(INPUT MATERIAL)

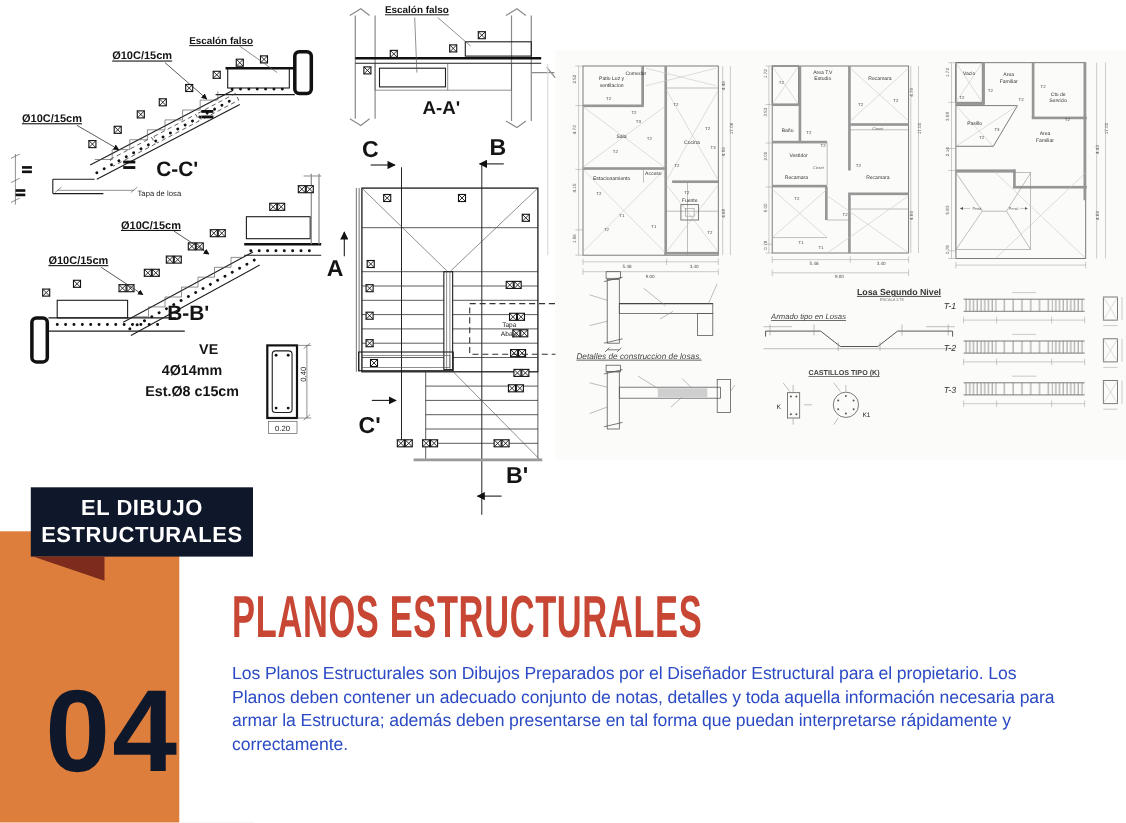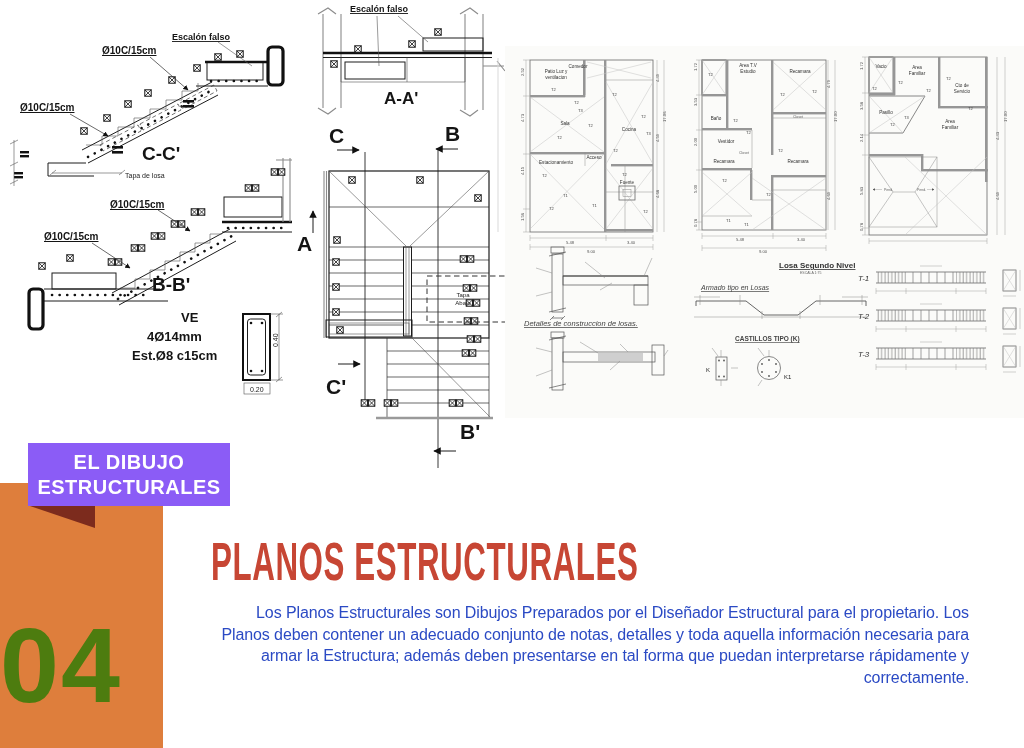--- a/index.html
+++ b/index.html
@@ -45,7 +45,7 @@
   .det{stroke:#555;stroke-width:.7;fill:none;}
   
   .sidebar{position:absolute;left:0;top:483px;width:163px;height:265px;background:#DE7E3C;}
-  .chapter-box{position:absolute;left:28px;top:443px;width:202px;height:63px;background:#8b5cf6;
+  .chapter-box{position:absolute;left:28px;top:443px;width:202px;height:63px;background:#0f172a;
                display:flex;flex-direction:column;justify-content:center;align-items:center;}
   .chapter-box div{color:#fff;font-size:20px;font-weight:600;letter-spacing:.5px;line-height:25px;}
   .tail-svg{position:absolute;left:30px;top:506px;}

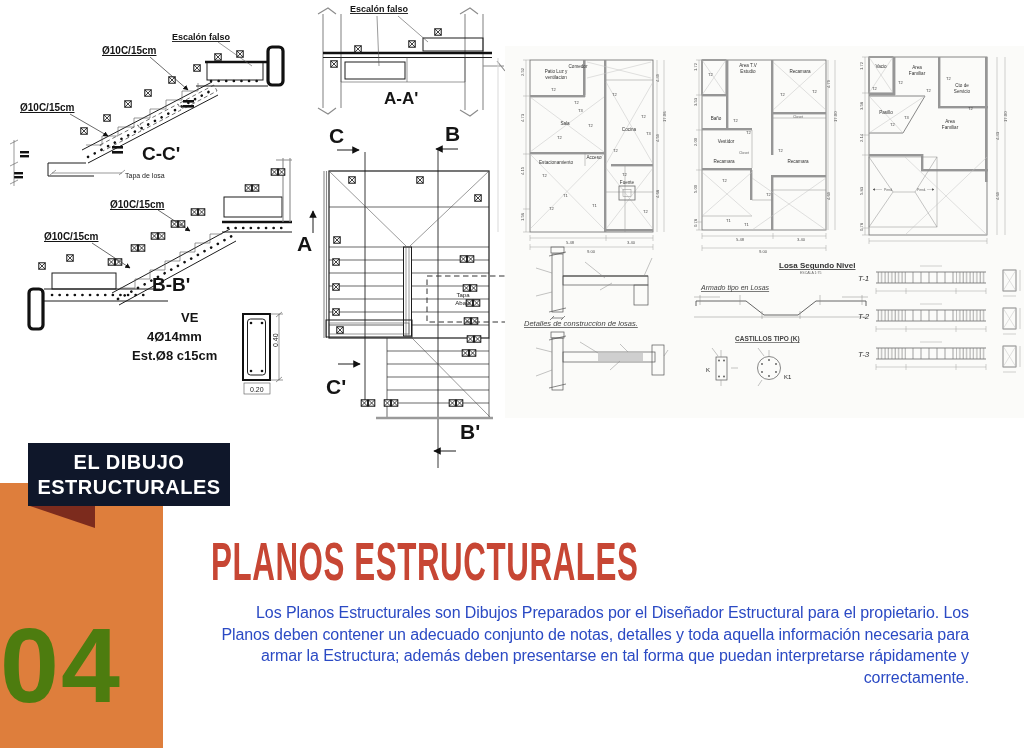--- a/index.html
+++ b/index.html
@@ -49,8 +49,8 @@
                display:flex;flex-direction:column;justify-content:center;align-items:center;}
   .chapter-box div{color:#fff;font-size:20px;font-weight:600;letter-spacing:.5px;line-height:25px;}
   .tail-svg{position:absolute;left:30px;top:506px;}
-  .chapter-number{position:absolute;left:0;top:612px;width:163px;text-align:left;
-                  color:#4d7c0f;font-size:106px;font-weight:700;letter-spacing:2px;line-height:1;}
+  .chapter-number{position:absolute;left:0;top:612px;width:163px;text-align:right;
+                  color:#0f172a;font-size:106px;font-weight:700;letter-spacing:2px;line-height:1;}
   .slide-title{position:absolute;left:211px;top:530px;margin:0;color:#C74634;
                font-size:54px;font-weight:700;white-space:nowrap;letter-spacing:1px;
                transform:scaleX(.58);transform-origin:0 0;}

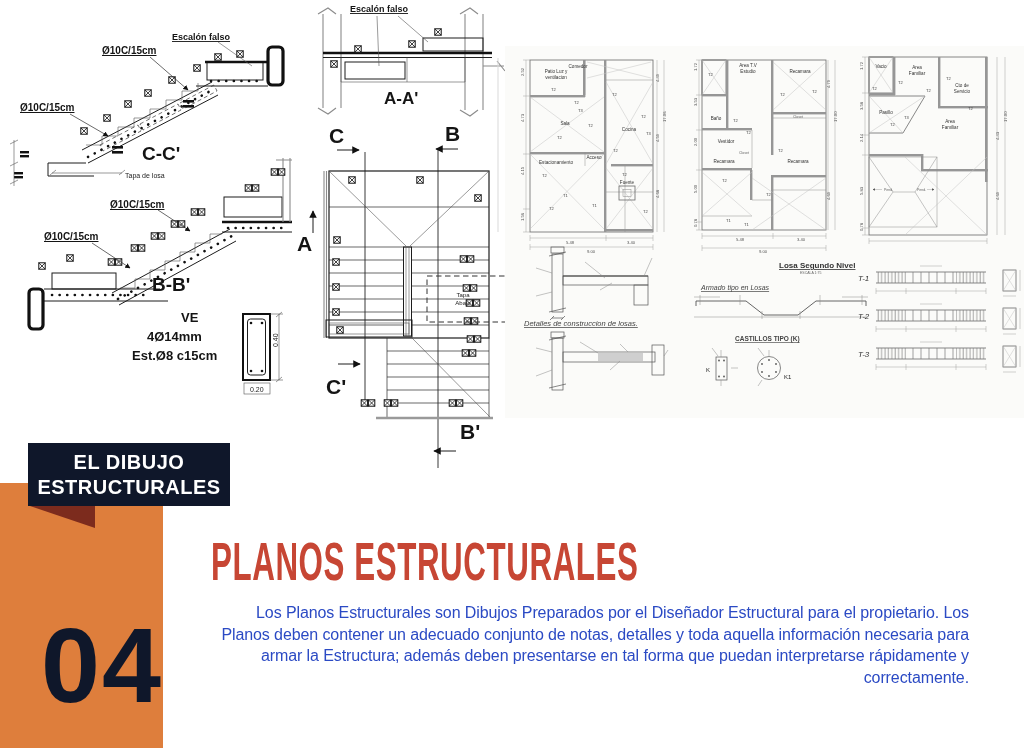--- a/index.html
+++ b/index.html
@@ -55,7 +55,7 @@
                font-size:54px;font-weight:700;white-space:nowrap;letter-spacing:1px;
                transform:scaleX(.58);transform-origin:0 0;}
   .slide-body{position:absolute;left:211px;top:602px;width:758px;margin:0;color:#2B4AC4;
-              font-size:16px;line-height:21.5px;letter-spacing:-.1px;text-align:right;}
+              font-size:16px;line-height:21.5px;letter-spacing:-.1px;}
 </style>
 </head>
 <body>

(End INPUT MATERIAL)
(INPUT MATERIAL)

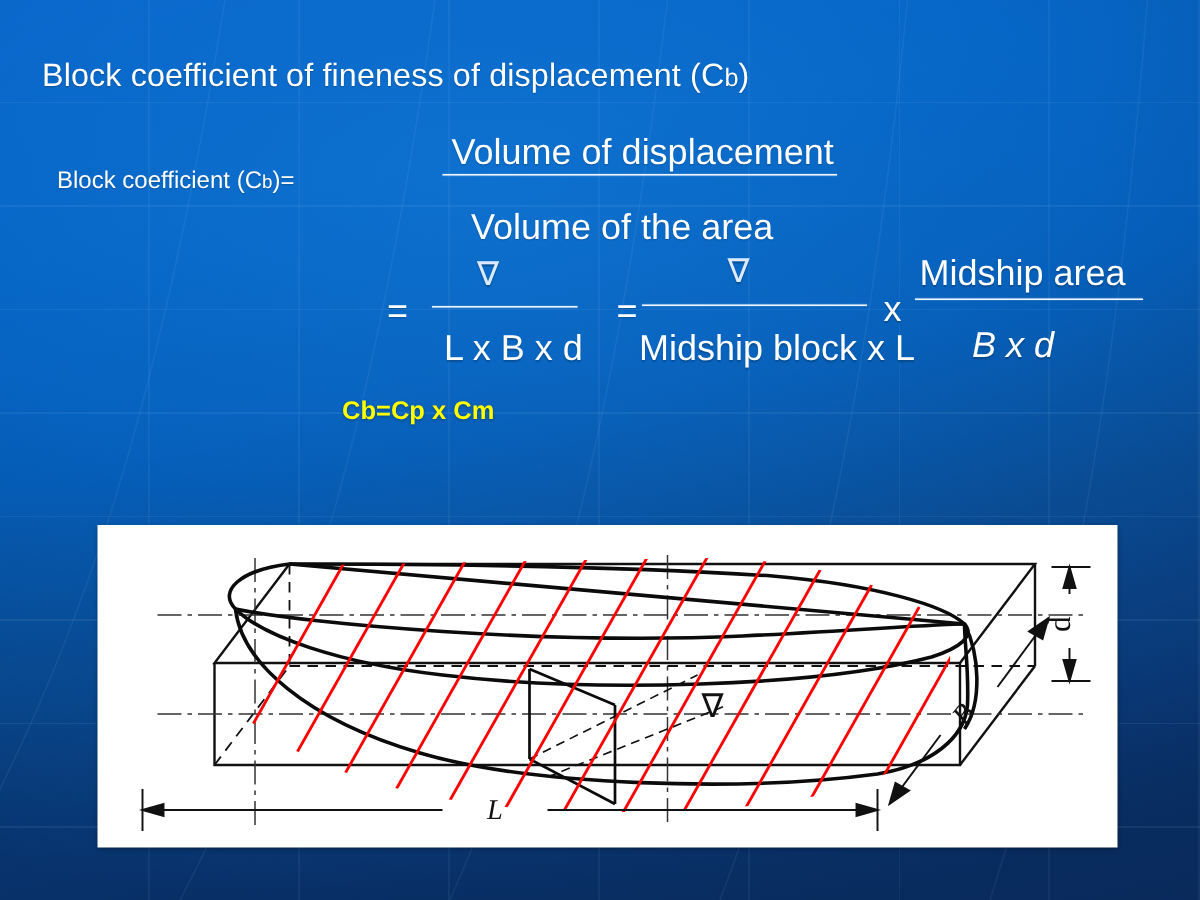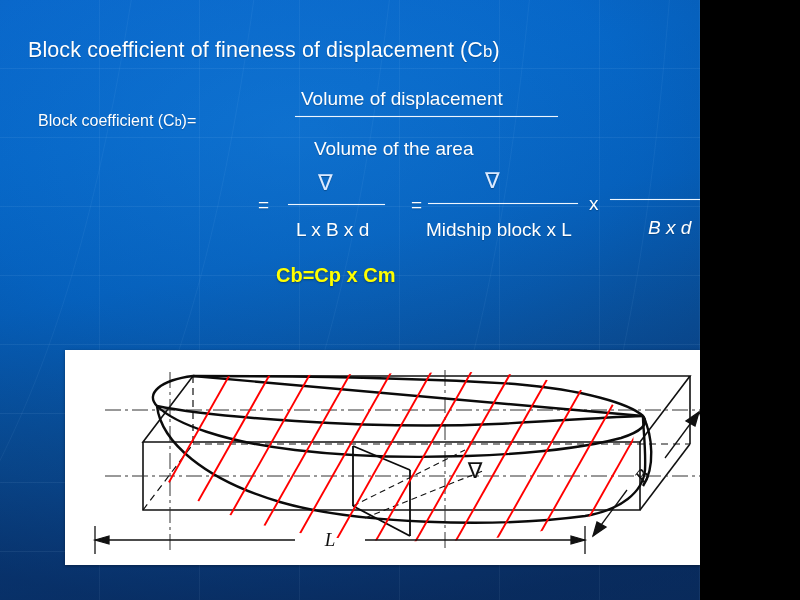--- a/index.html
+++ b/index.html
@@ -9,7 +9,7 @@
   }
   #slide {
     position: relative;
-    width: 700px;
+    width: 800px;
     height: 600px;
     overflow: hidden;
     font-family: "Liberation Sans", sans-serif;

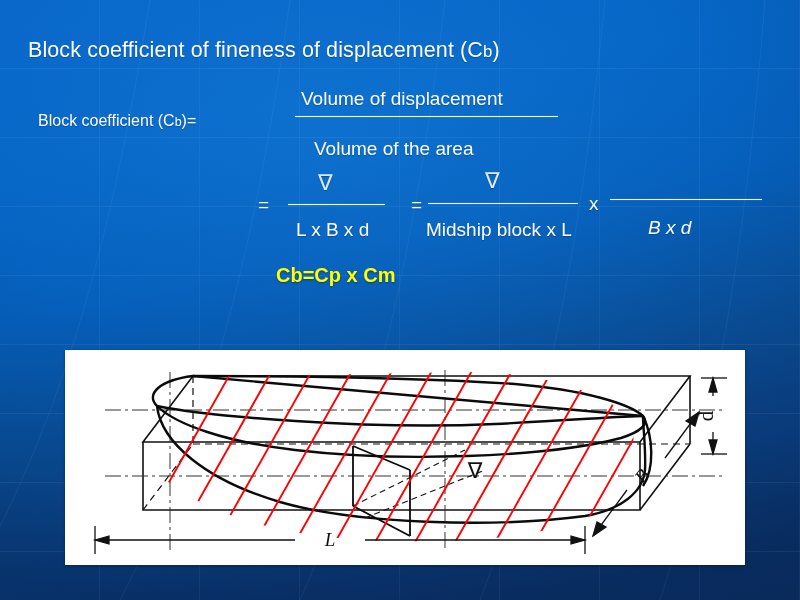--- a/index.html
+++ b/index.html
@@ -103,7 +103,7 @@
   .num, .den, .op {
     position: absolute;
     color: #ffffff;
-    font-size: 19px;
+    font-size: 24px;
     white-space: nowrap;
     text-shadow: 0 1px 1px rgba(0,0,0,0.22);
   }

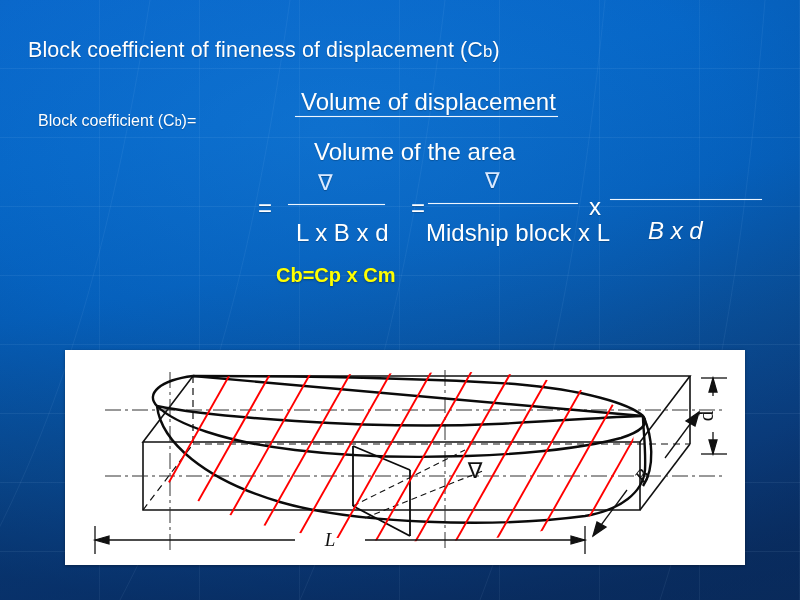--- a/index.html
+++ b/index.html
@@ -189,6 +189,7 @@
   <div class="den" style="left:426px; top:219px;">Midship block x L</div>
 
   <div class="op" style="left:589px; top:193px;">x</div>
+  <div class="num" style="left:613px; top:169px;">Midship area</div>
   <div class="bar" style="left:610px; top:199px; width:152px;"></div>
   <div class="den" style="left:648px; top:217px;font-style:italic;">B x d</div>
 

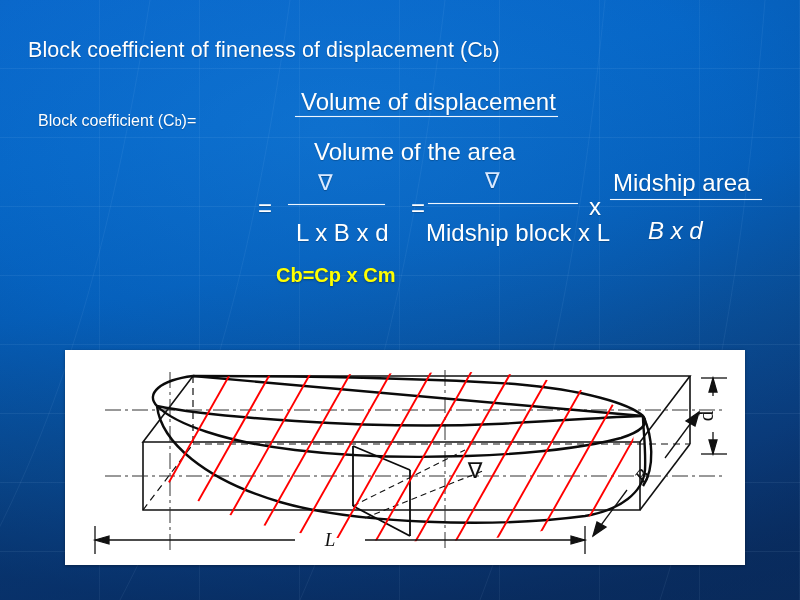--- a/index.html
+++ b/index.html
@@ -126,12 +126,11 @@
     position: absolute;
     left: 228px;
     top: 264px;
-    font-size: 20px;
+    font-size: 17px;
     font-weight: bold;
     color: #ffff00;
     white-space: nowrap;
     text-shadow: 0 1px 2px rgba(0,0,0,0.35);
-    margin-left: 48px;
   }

(End INPUT MATERIAL)

_PROBLEM_
Taking the lines above one at a time, give the number of them that contain the string "shadow". Add nothing else.

_EXERCISE RESPONSE_
2